- Dataset excerpts
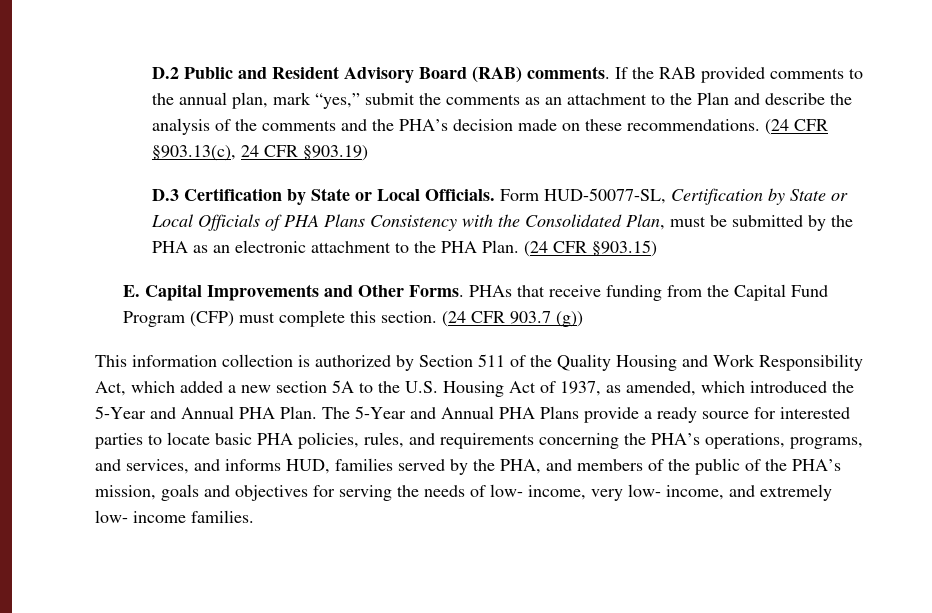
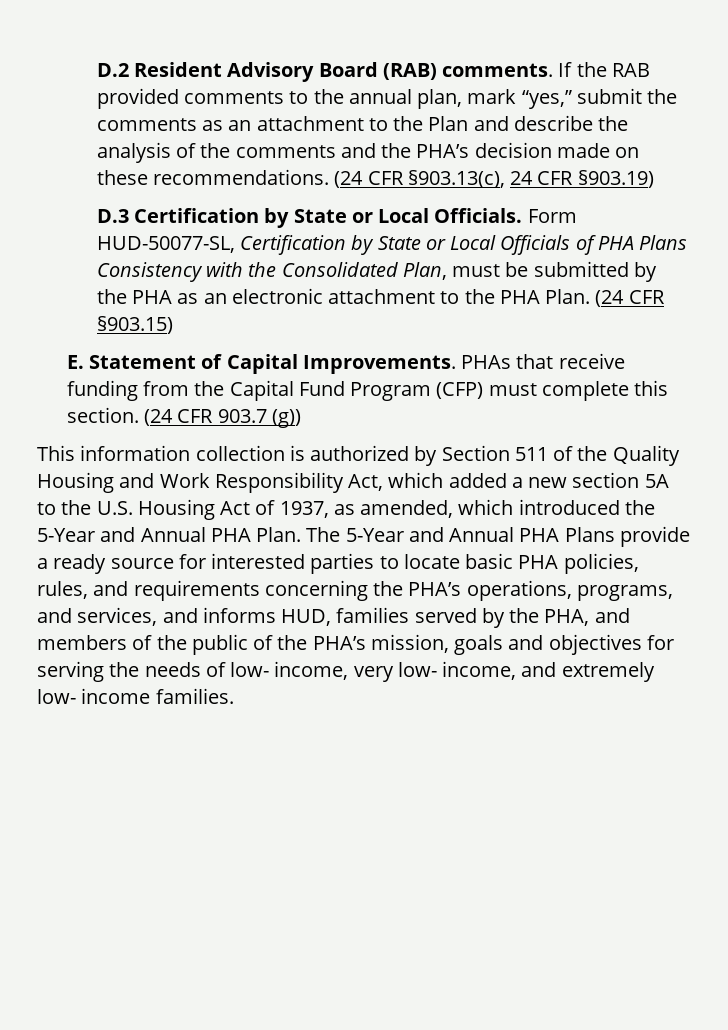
- D.2 Public and Resident Advisory Board (RAB) comments.
+ D.2 Resident Advisory Board (RAB) comments.
- E. Capital Improvements and Other Forms.
+ E. Statement of Capital Improvements.

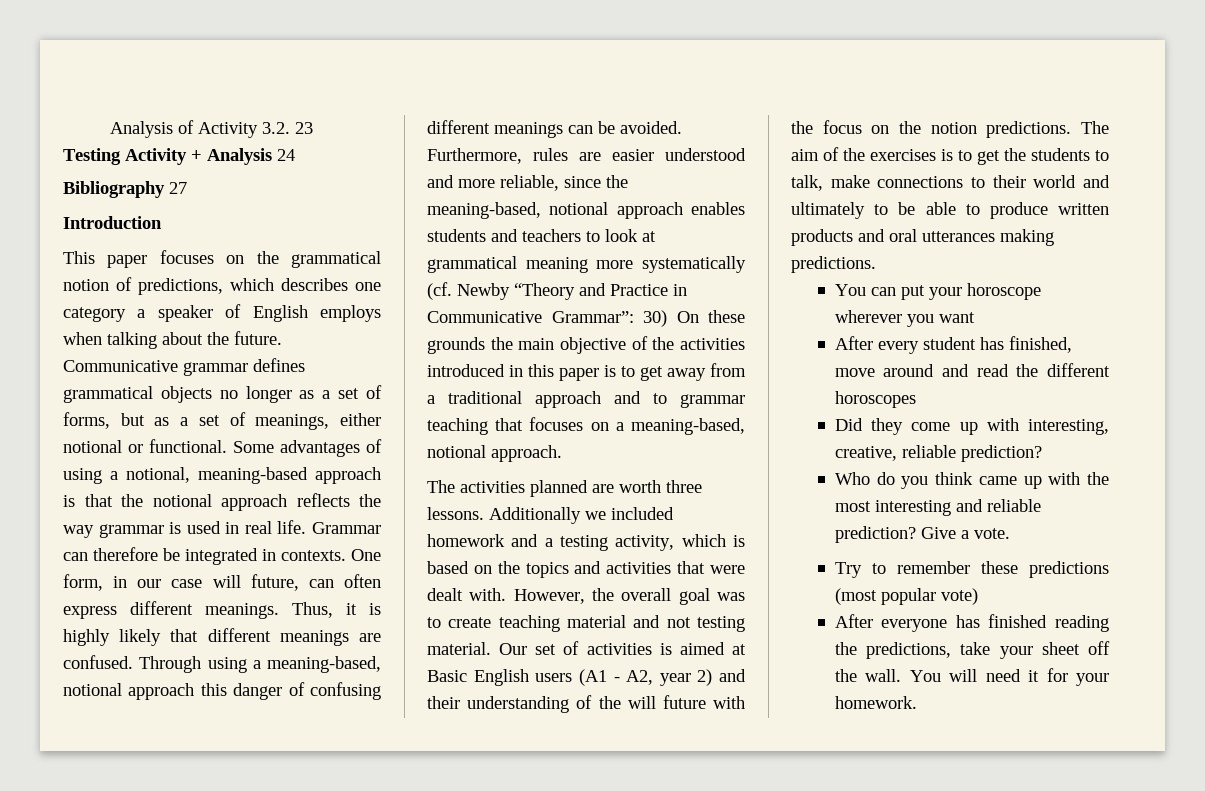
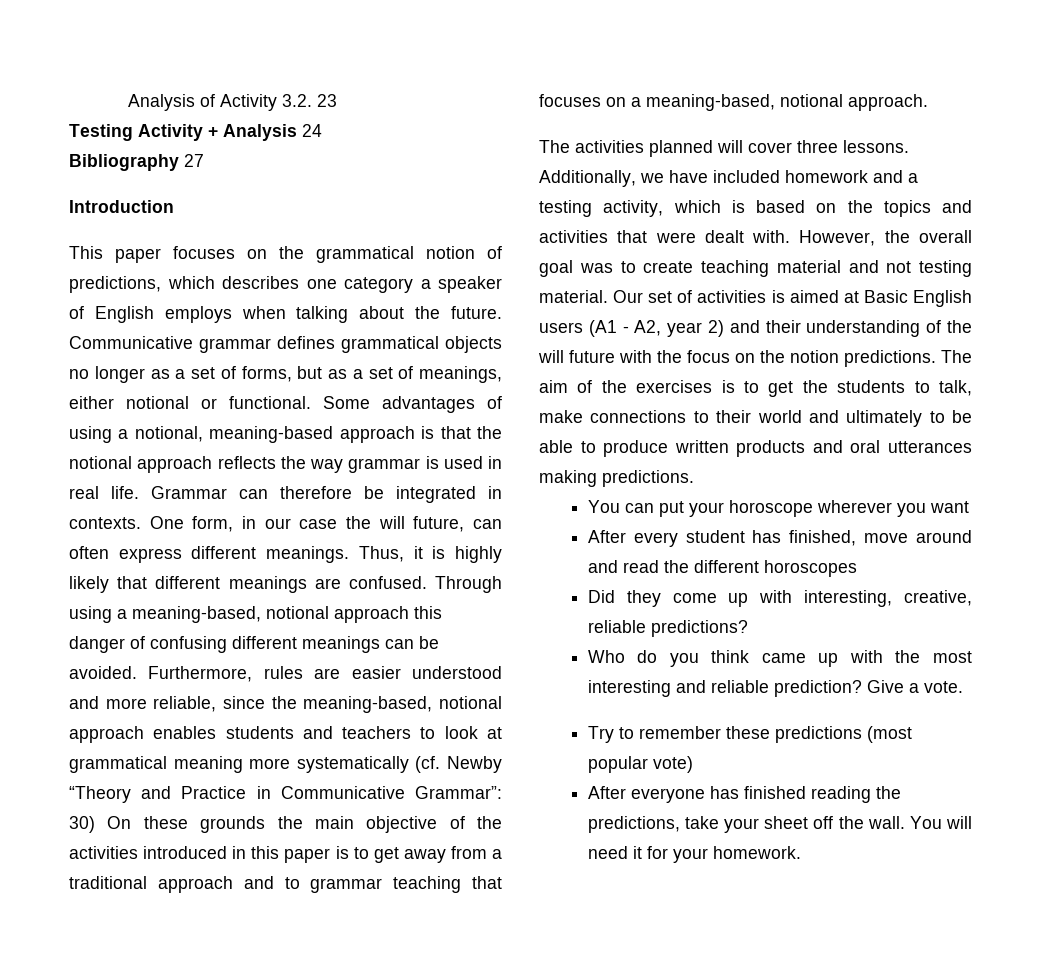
- One form, in our case will future, can often express different meanings.
+ One form, in our case the will future, can often express different meanings.
- The activities planned are worth three lessons. Additionally we included homework and a testing activity, which is based on the topics and activities that were dealt with.
+ The activities planned will cover three lessons. Additionally, we have included homework and a testing activity, which is based on the topics and activities that were dealt with.
- Did they come up with interesting, creative, reliable prediction?
+ Did they come up with interesting, creative, reliable predictions?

- Goal of the exercise
Give back exactly the lines from the line with "of Capital Improvements." through the final line of the entries above, and keep pictures out of the copy.

- Answer to the problem
+ E. Statement of Capital Improvements.

- One form, in our case will future, can often express different meanings.
+ One form, in our case the will future, can often express different meanings.
- The activities planned are worth three lessons. Additionally we included homework and a testing activity, which is based on the topics and activities that were dealt with.
+ The activities planned will cover three lessons. Additionally, we have included homework and a testing activity, which is based on the topics and activities that were dealt with.
- Did they come up with interesting, creative, reliable prediction?
+ Did they come up with interesting, creative, reliable predictions?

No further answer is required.